Well-rotted compost worked in the season before, or for a previous crop, is ideal — never fresh manure. UK: garden compost, low-N blends; US: Espoma Garden-tone sparingly or finished compost. Lean and well-worked beats rich.

Synthetic / liquid feeds

If anything, a low-nitrogen, potassium-leaning feed only — UK: a high-potash feed mid-season at most, never a general high-N; US: a 5-10-10 sparingly. Most root crops crop best with no synthetic feed at all.

Brand names are examples, not endorsements, and UK and US ranges differ — check the label’s own NPK and dilution rate, since formulations change.

Fertilising parsnip — frequently asked questions

What fertiliser does parsnip need?

Low-nitrogen, with modest phosphorus and potassium for root development — ideally compost-improved soil rather than a high-N feed. Excess nitrogen forks the roots and grows lush tops instead of a crop. Parsnip stores its crop underground, so the rule is the reverse of leafy plants — go easy on nitrogen, which sends energy into tops at the expense of roots.

How often should I feed parsnip?

Light compost top-dress; high nitrogen produces forked roots. Light compost top-dress; high nitrogen produces forked roots. In practice: prepare the bed with well-rotted compost (not fresh manure), then little or no extra feeding through the season (spring through early autumn); a light potassium feed mid-growth at most.
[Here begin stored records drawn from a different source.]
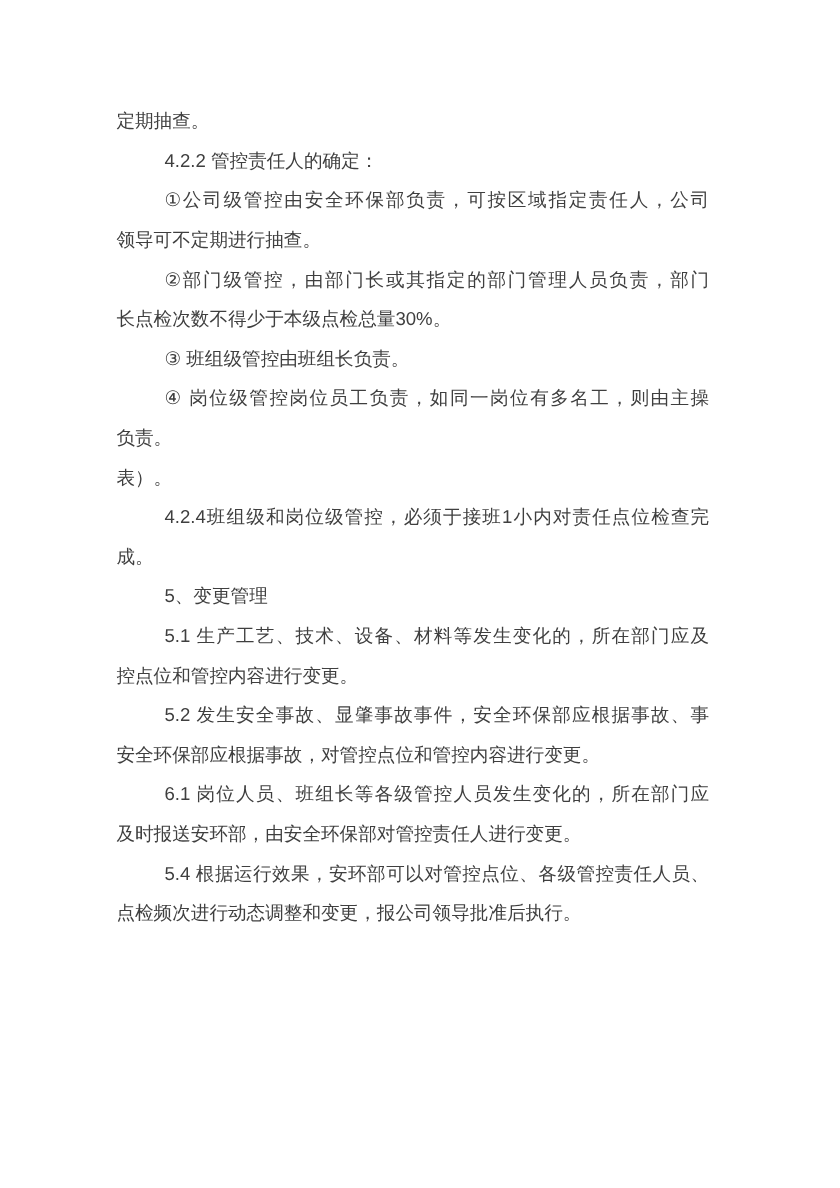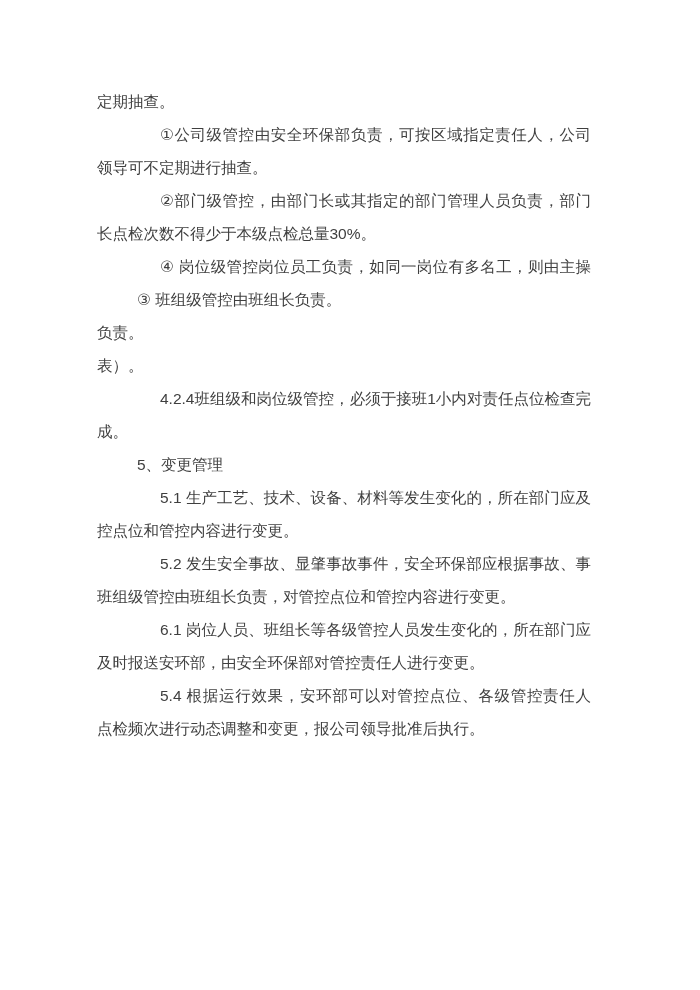"4.2.2 管控责任人的确定：" div.line { html: none -> <div>4.2.2 管控责任人的确定：</div> }
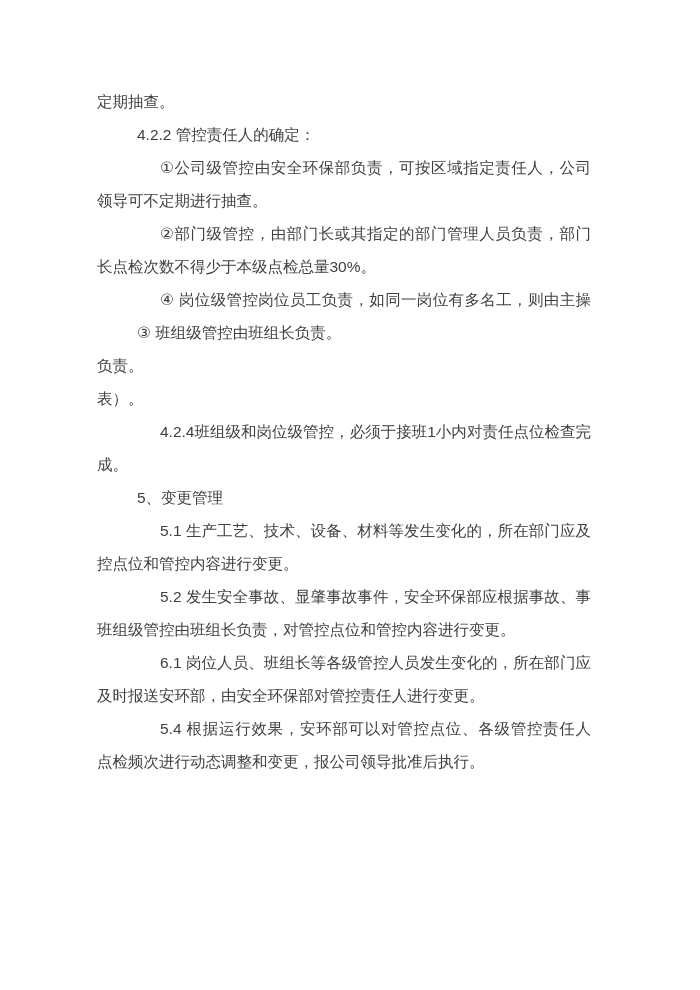"①公司级管控由安全环保部负责，可按区域指定责任人，公司" .line.fill { margin-left: 23px -> none }
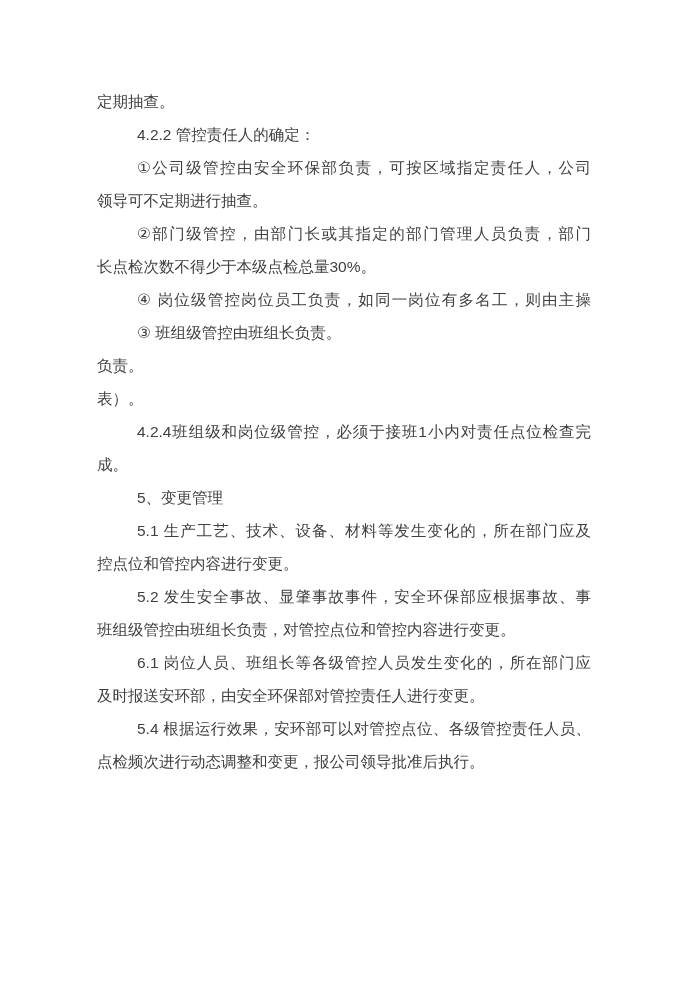"④ 岗位级管控岗位员工负责，如同一岗位有多名工，则由主操" div.line { order: before "③ 班组级管控由班组长负责。" -> after "③ 班组级管控由班组长负责。" }
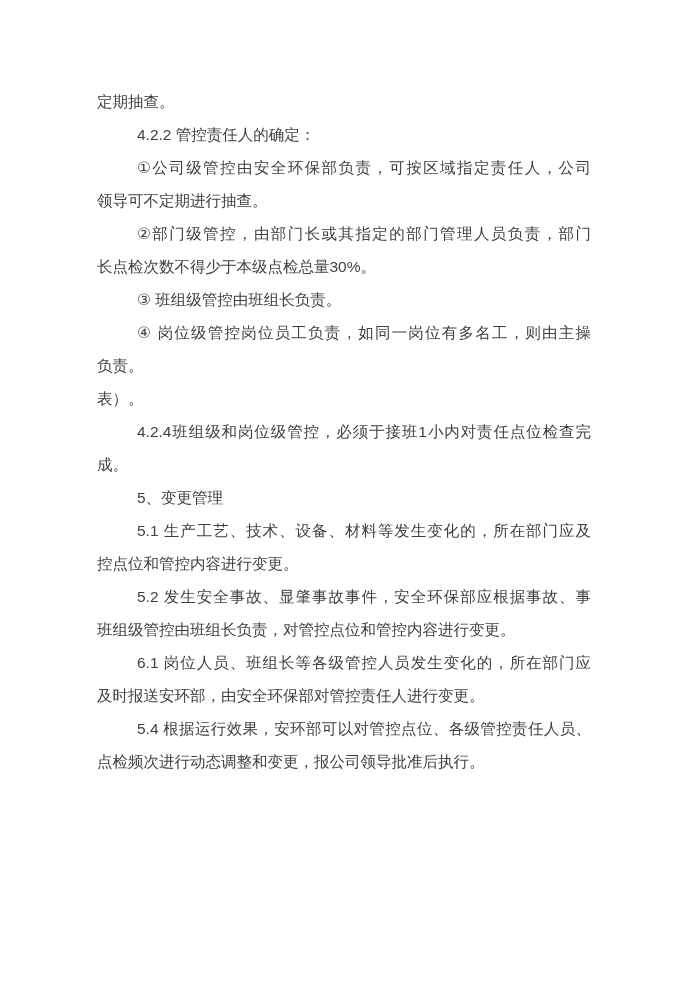"班组级管控由班组长负责，对管控点位和管控内容进行变更。" div.line { text: 班组级管控由班组长负责 -> 安全环保部应根据事故 }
What strength of feed for parsnip?

Less is more for parsnip. If you feed at all, keep it light and low-nitrogen — the soil preparation does the work, and over-feeding actively spoils the crop.

What does over-feeding parsnip look like?

Large lush leafy tops and small, forked or hairy roots. Split or cracked roots from a nitrogen-and-water surge. All foliage and no usable crop at harvest. Feeding parsnip a nitrogen-rich fertiliser, or planting into freshly manured ground, is the defining mistake — you get a forest of leafy tops and forked, hairy, split or all-leaf-no-root crops.

Should I flush the soil of parsnip?

Flushing is not the issue for parsnip — the equivalent care is avoiding fresh manure and high-N feeds entirely, and rotating beds so the soil is not over-rich from a previous hungry crop.